## Prompt
For the entries below, the expected answer is the line with "- ăng lượng", the line with "Năng lượng toàn", and every line between them, exactly as written, and nothing more.

## Material for this exercise
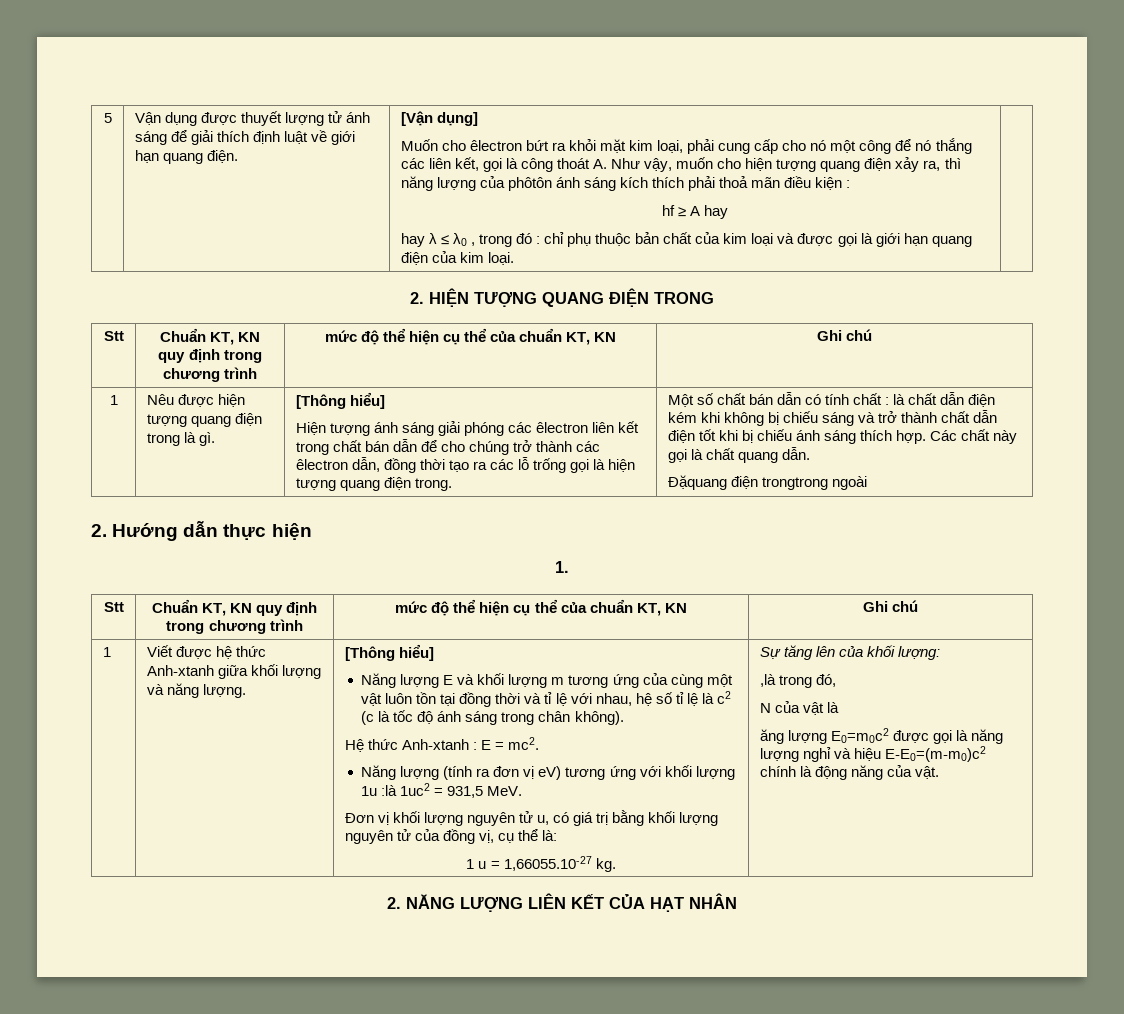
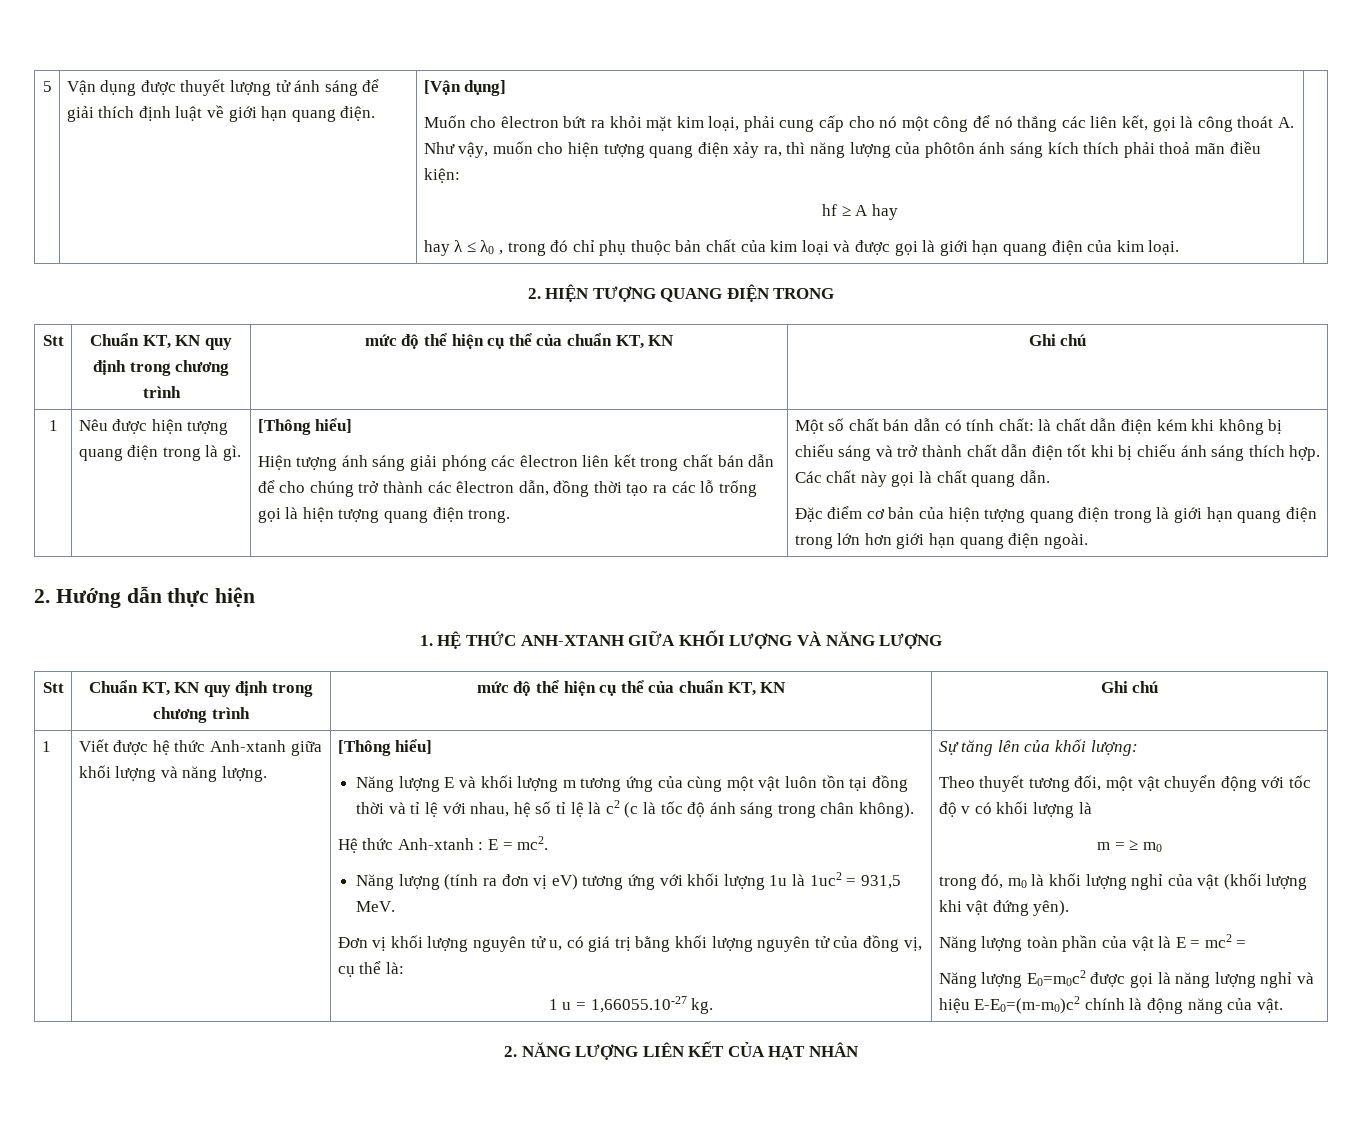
- Muốn cho êlectron bứt ra khỏi mặt kim loại, phải cung cấp cho nó một công để nó thắng các liên kết, gọi là công thoát A. Như vậy, muốn cho hiện tượng quang điện xảy ra, thì năng lượng của phôtôn ánh sáng kích thích phải thoả mãn điều kiện :
+ Muốn cho êlectron bứt ra khỏi mặt kim loại, phải cung cấp cho nó một công để nó thắng các liên kết, gọi là công thoát A. Như vậy, muốn cho hiện tượng quang điện xảy ra, thì năng lượng của phôtôn ánh sáng kích thích phải thoả mãn điều kiện:
- hay λ ≤ λ0 , trong đó : chỉ phụ thuộc bản chất của kim loại và được gọi là giới hạn quang điện của kim loại.
+ hay λ ≤ λ0 , trong đó chỉ phụ thuộc bản chất của kim loại và được gọi là giới hạn quang điện của kim loại.
- Một số chất bán dẫn có tính chất : là chất dẫn điện kém khi không bị chiếu sáng và trở thành chất dẫn điện tốt khi bị chiếu ánh sáng thích hợp.
+ Một số chất bán dẫn có tính chất: là chất dẫn điện kém khi không bị chiếu sáng và trở thành chất dẫn điện tốt khi bị chiếu ánh sáng thích hợp.
- Đặquang điện trongtrong ngoài
+ Đặc điểm cơ bản của hiện tượng quang điện trong là giới hạn quang điện trong lớn hơn giới hạn quang điện ngoài.
- 1.
+ 1. HỆ THỨC ANH-XTANH GIỮA KHỐI LƯỢNG VÀ NĂNG LƯỢNG
- Năng lượng (tính ra đơn vị eV) tương ứng với khối lượng 1u :là 1uc2 = 931,5 MeV.
+ Năng lượng (tính ra đơn vị eV) tương ứng với khối lượng 1u là 1uc2 = 931,5 MeV.
- ,là trong đó,
- N của vật là
- ăng lượng E0=m0c2 được gọi là năng lượng nghỉ và hiệu E-E0=(m-m0)c2 chính là động năng của vật.
+ Theo thuyết tương đối, một vật chuyển động với tốc độ v có khối lượng là
+ m = ≥ m0
+ trong đó, m0 là khối lượng nghỉ của vật (khối lượng khi vật đứng yên).
+ Năng lượng toàn phần của vật là E = mc2 =
+ Năng lượng E0=m0c2 được gọi là năng lượng nghỉ và hiệu E-E0=(m-m0)c2 chính là động năng của vật.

## Exercise answer
- ăng lượng E0=m0c2 được gọi là năng lượng nghỉ và hiệu E-E0=(m-m0)c2 chính là động năng của vật.
+ Theo thuyết tương đối, một vật chuyển động với tốc độ v có khối lượng là
+ m = ≥ m0
+ trong đó, m0 là khối lượng nghỉ của vật (khối lượng khi vật đứng yên).
+ Năng lượng toàn phần của vật là E = mc2 =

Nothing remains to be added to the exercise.